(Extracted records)
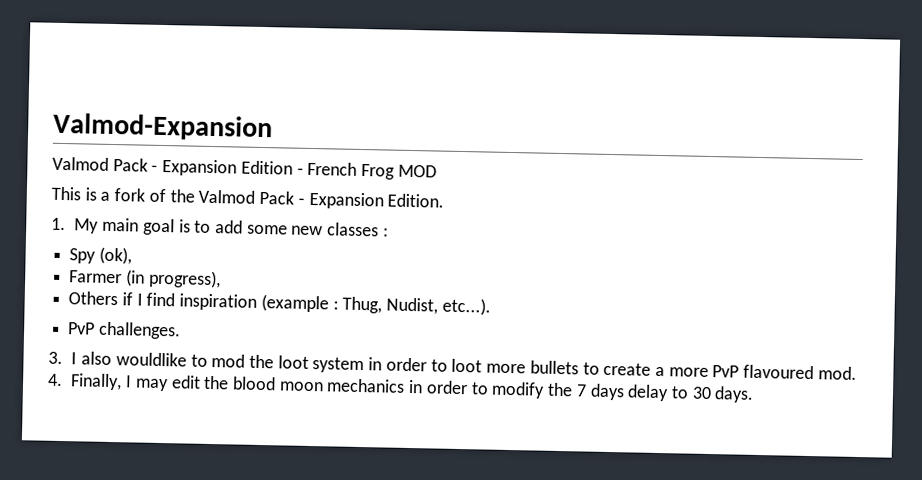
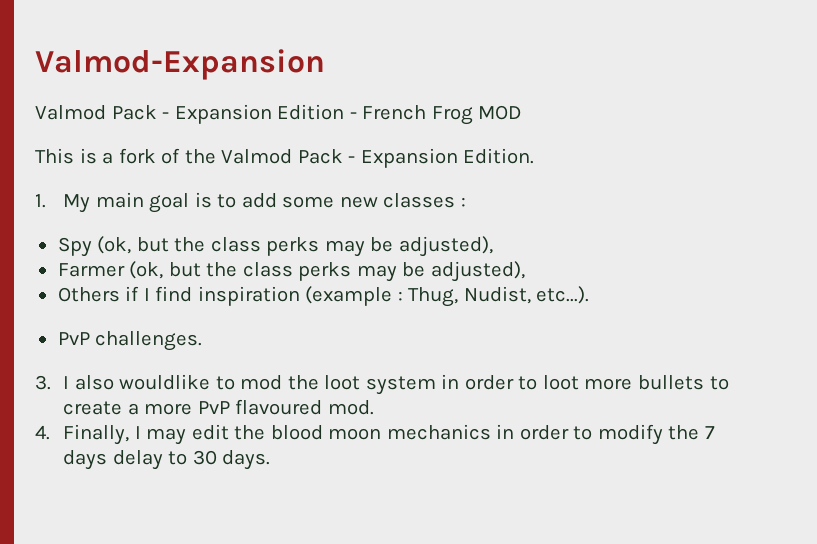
[98,246,132,265] [69,269,221,289] (ok), // Farmer (in progress), -> [97,236,493,257] [57,261,525,282] (ok, but the class perks may be adjusted), // Farmer (ok, but the class perks may be adjusted),

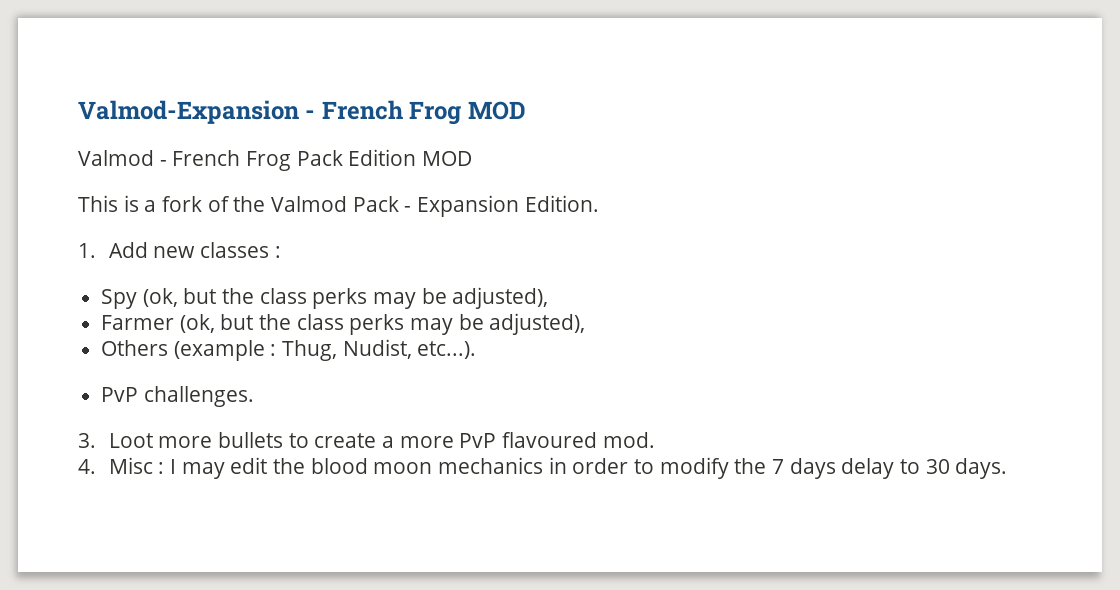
[35,104,345,124] // Valmod Pack - Expansion Edition -> (299, 112) none
(523, 112) none -> [78,149,473,171] // Valmod - French Frog Pack Edition MOD
[63,192,335,213] My main goal is to add some -> [108,242,148,258] Add
[125,286,300,306] if I find inspiration -> (169, 348) none
[63,374,579,395] I also wouldlike to mod the loot system in order to loot -> [108,433,153,448] Loot
[63,424,130,445] Finally, -> [108,457,165,474] Misc :

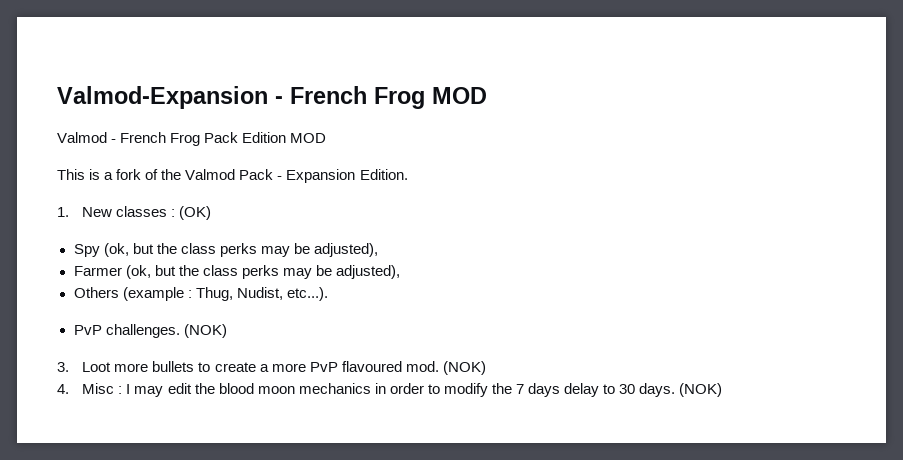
[108,242,196,258] Add new -> [82,207,113,217] New
(281, 252) none -> [179,206,212,220] (OK)
(254, 396) none -> [183,324,227,338] (NOK)
(655, 440) none -> [442,361,486,375] (NOK)
(1008, 468) none -> [679,383,723,397] (NOK)

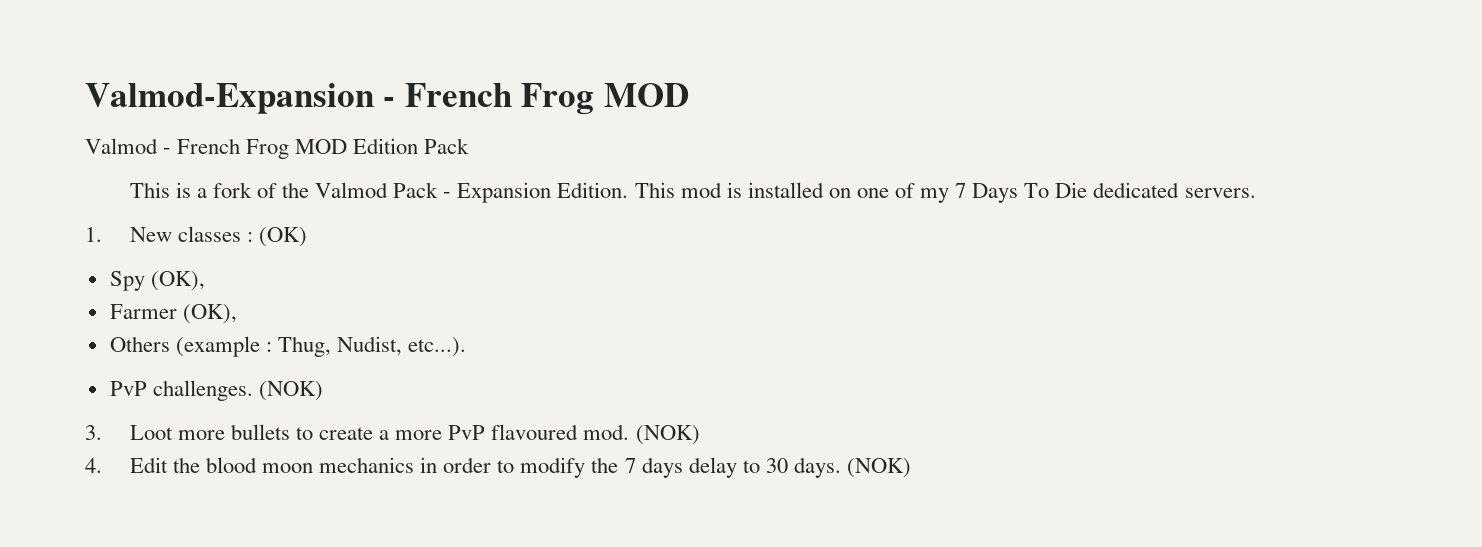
[204,132,327,143] Pack Edition MOD -> [295,138,470,154] MOD Edition Pack
(408, 174) none -> [634,182,1256,203] This mod is installed on one of my 7 Days To Die dedicated servers.
[103,243,378,257] [73,265,400,279] (ok, but the class perks may be adjusted), // Farmer (ok, but the class perks may be adjusted), -> [150,271,205,291] [109,304,237,324] (OK), // Farmer (OK),
[82,383,192,397] Misc : I may edit -> [129,457,168,473] Edit

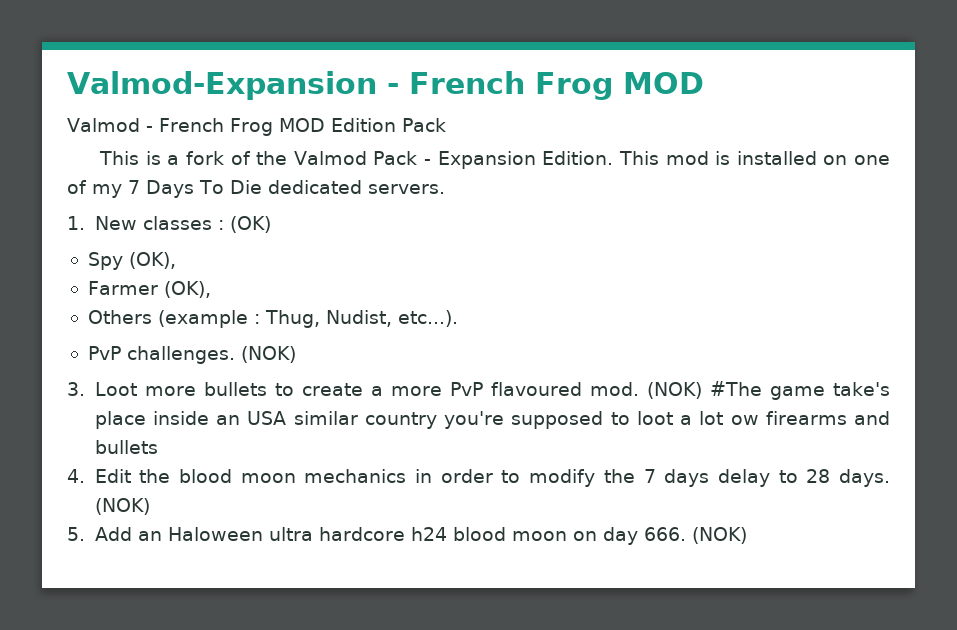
(700, 435) none -> [709,381,891,400] [94,411,890,429] [94,440,158,454] #The game take's place inside an USA similar country you're supposed to loot a lot ow firearms and bullets
[765,458,788,473] 30 -> [806,469,831,483] 28
(912, 468) none -> [67,527,747,545] // 5. Add an Haloween ultra hardcore h24 blood moon on day 666. (NOK)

Task description: The lines holding the word "loot" are the answer. Pull them out of the records and copy them.

Answer to the problem:
[63,374,579,395] I also wouldlike to mod the loot system in order to loot -> [108,433,153,448] Loot
(700, 435) none -> [709,381,891,400] [94,411,890,429] [94,440,158,454] #The game take's place inside an USA similar country you're supposed to loot a lot ow firearms and bullets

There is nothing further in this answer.